E. Kant, Anthropologie du point de vue pragmatique, I, 21, Vrin, p. 40.

TEXTE 5
« Le sens de l’odorat est au goût ce que celui de la vue est au toucher ; il le prévient, il l’avertit de la manière dont telle ou telle substance doit l’affecter, et dispose à la rechercher ou à la fuir, selon l’impression qu’on en reçoit d’avance. J’ai ouï dire que les sauvages avaient l’odorat tout autrement affecté que le nôtre, et jugeaient tout différemment des bonnes et des mauvaises odeurs. Pour moi, je le croirais bien. Les odeurs par elles-mêmes sont des sensations faibles ; elles ébranlent plus l’imagination que le sens, et n’affectent pas tant par ce qu’elles donnent que par ce qu’elles font attendre. Cela supposé, les goûts des uns, devenus par leurs manières de vivre, si différents des goûts des autres, doivent leur faire porter des jugements bien opposés des saveurs, et par conséquent des odeurs qui les annoncent. (…) Nos sensations oiseuses, comme d’être embaumés des fleurs d’un parterre, doivent être insensibles à des hommes qui marchent trop pour aimer à se promener, et qui ne travaillent pas assez pour se faire une volupté du repos. Des gens toujours affamés ne sauraient prendre un grand plaisir à des parfums qui n’annoncent rien à manger.

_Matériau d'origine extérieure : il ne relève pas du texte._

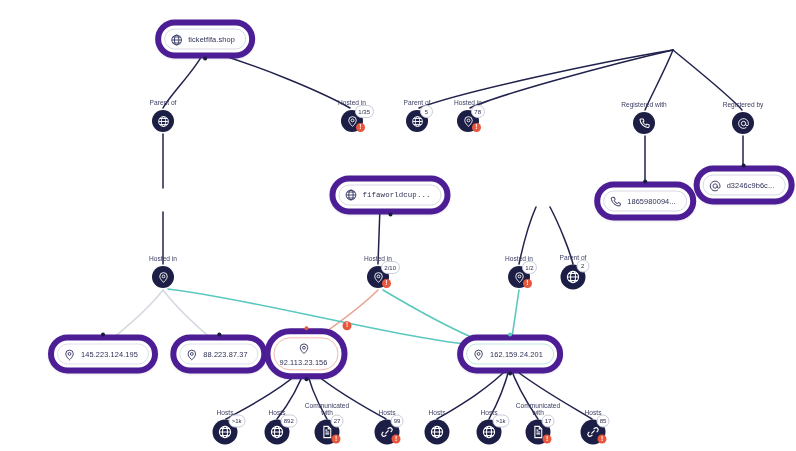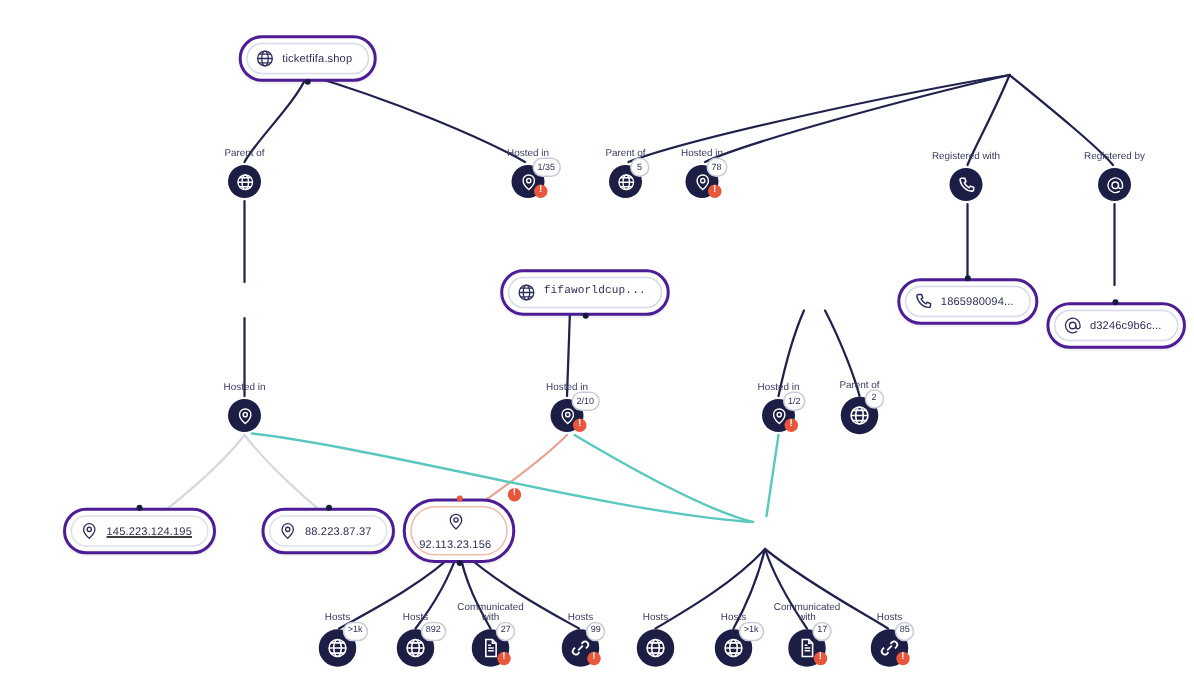"ticketfifa.shop" .pill-outer { border: 2px solid #4c1d95 -> 6px solid #4c1d95 }
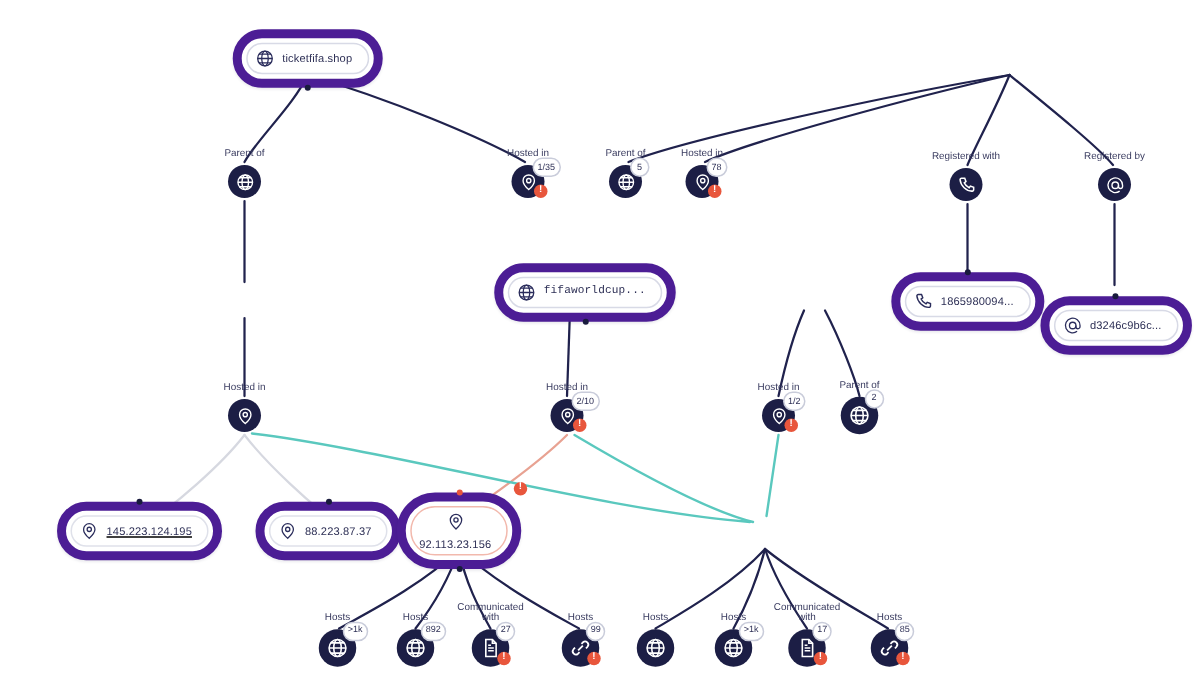"d3246c9b6c..." div.pill-wrap { top: 217px -> 185px }
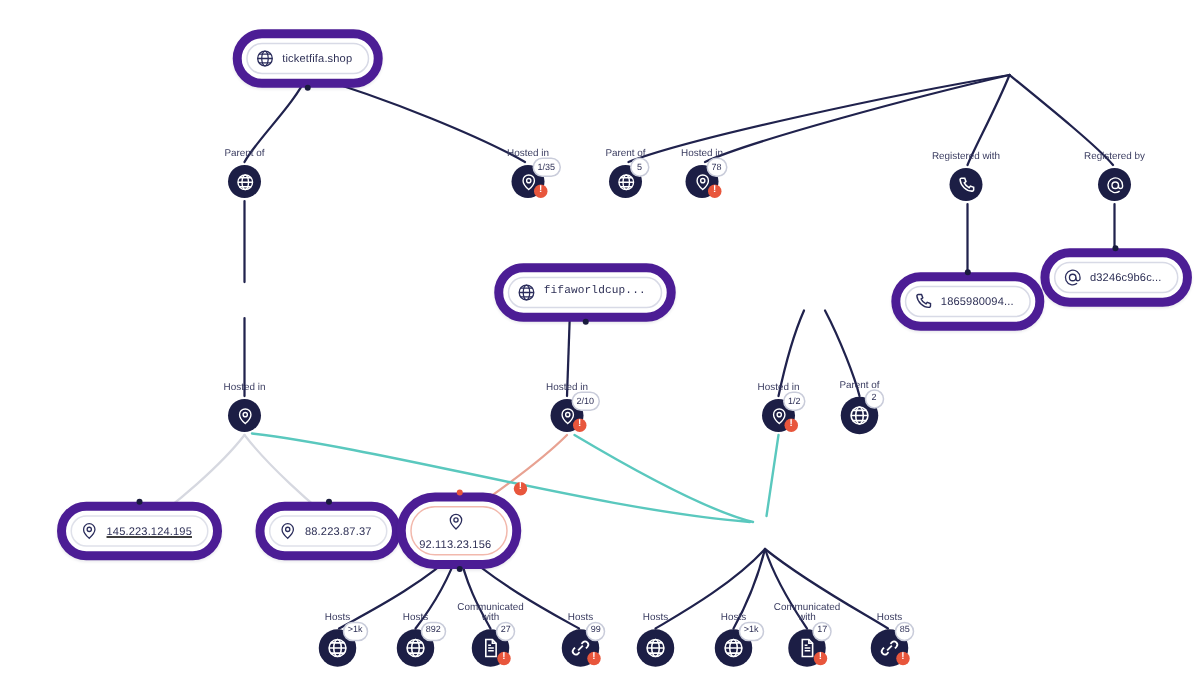"145.223.124.195" div.pill-wrap { left: 93px -> 103px; text-decoration: underline -> none }
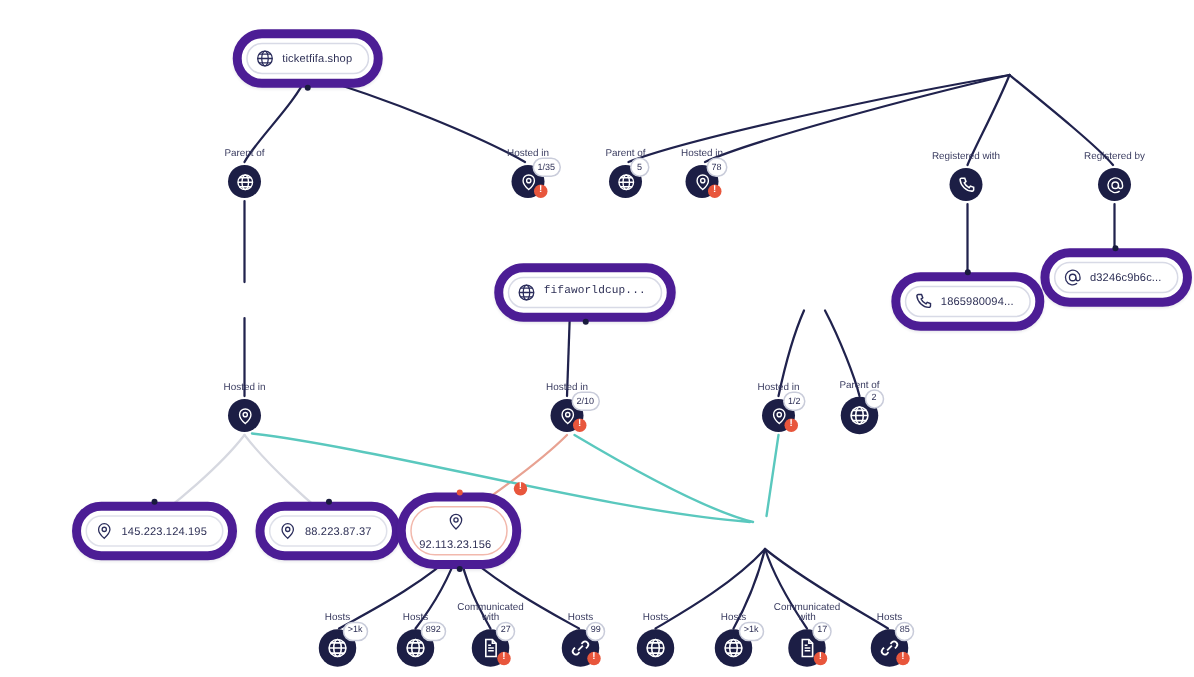"162.159.24.201" div.pill-wrap { html: none -> <div> <div> <div> <span> <svg> <path></path> <circle></circle> </svg></span> <span>162.159.24.201</span> </div> </div> <span></span> <span></span> </div> }
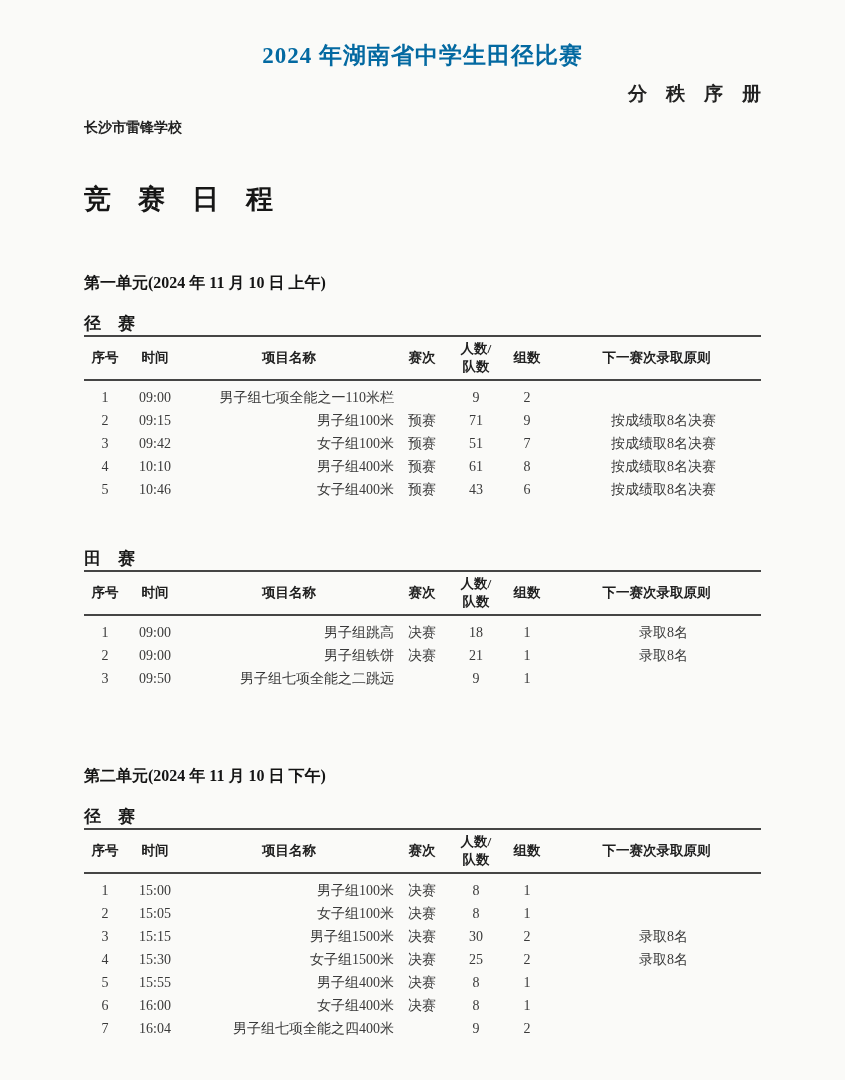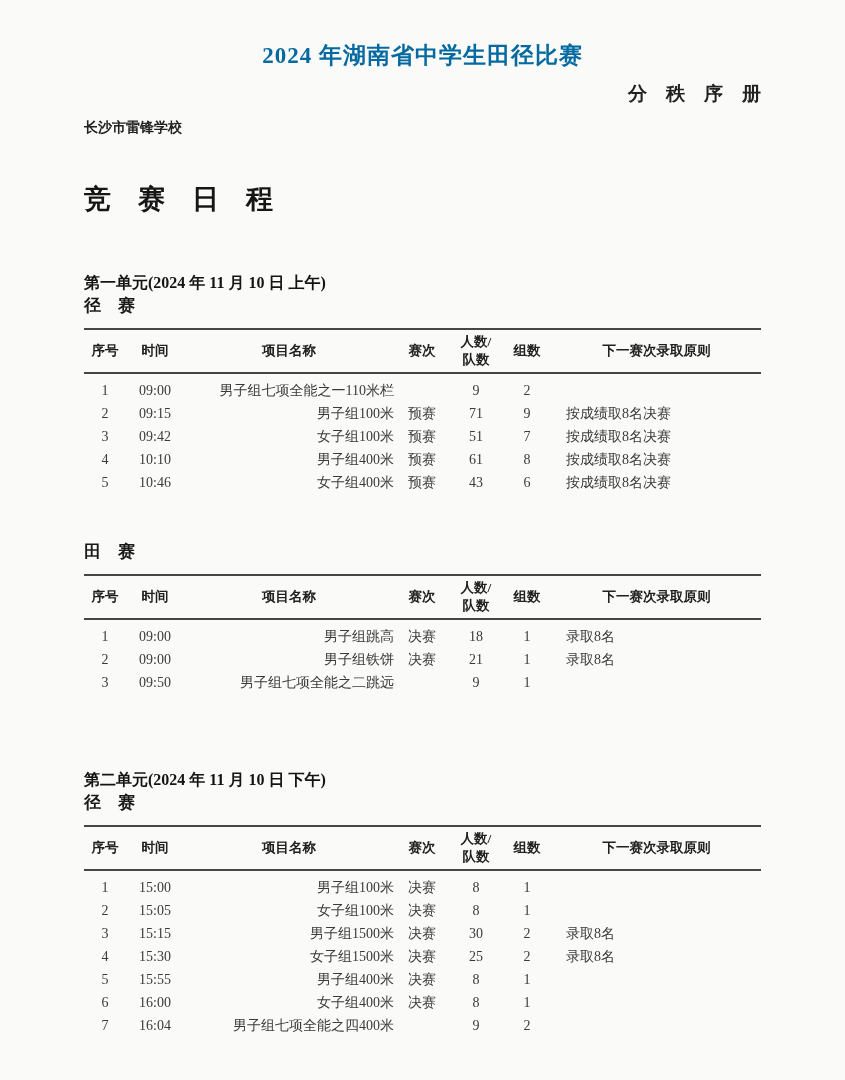"径 赛" .sub-label { margin-top: none -> 18px }
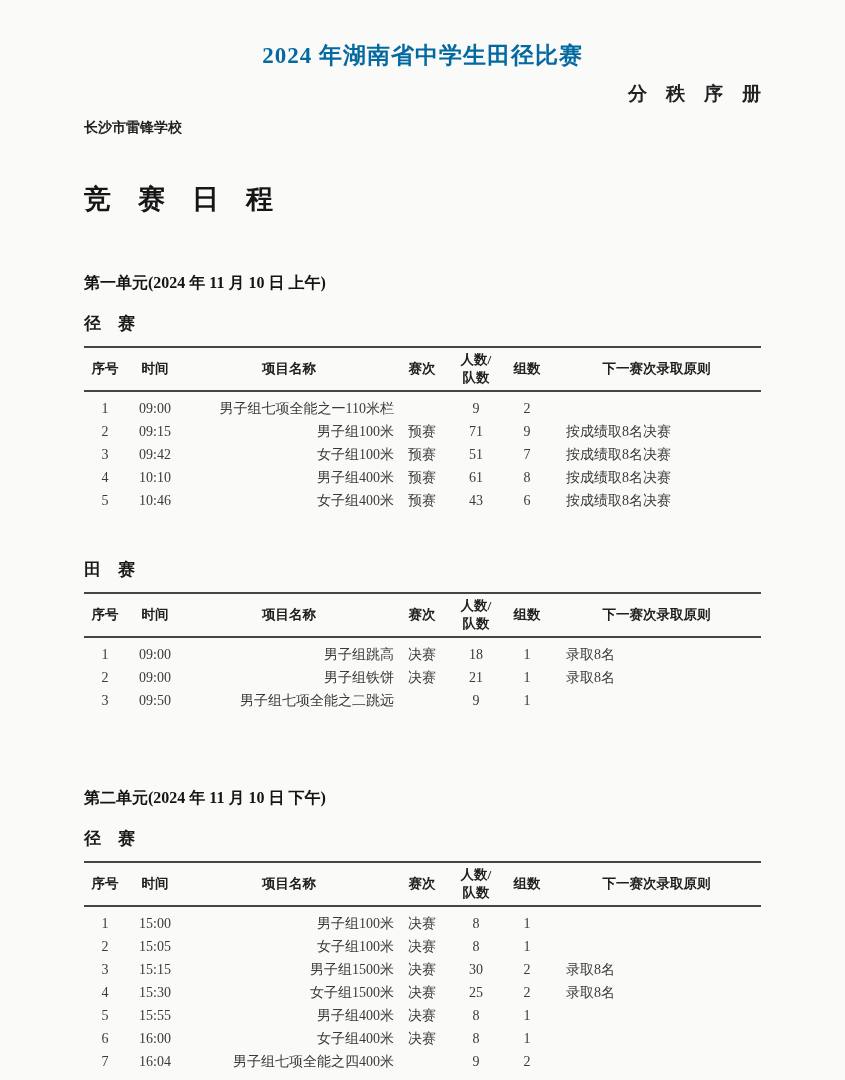"序号" table.sched { margin-top: 11px -> none }
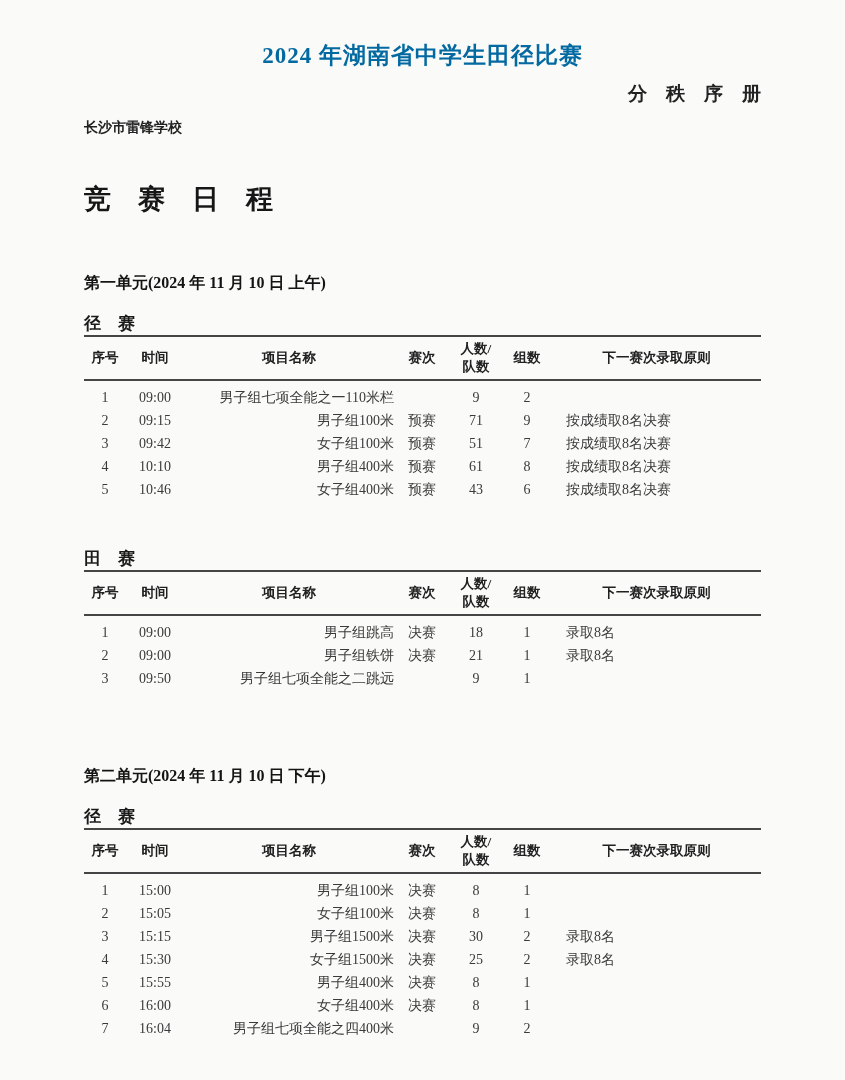"按成绩取8名决赛" tbody td.c7 { text-align: left -> center }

L’odorat est le sens de l’imagination ; donnant aux nerfs un ton plus fort, il doit beaucoup agiter le cerveau ; c’est pour cela qu’il ranime un moment le tempérament, et l’épuise à la longue. Il a dans l’amour des effets assez connus ; le doux parfum d’un cabinet de toilette n’est pas un piège aussi faible qu’on pense ; et je ne sais s’il faut féliciter ou plaindre l’homme sage et peu sensible que l’odeur des fleurs que sa maîtresse a sur le sein ne fit jamais palpiter. (…)
On dit que les sauvages du Canada se rendent dès leur jeunesse l’odorat si subtil, que, quoiqu’ils aient des chiens, ils ne daignent pas s’en servir à la chasse, et se servent de chiens à eux-mêmes. »
J.-J. Rousseau, Emile ou de l’éducation, II, Classique Garnier, p. 173.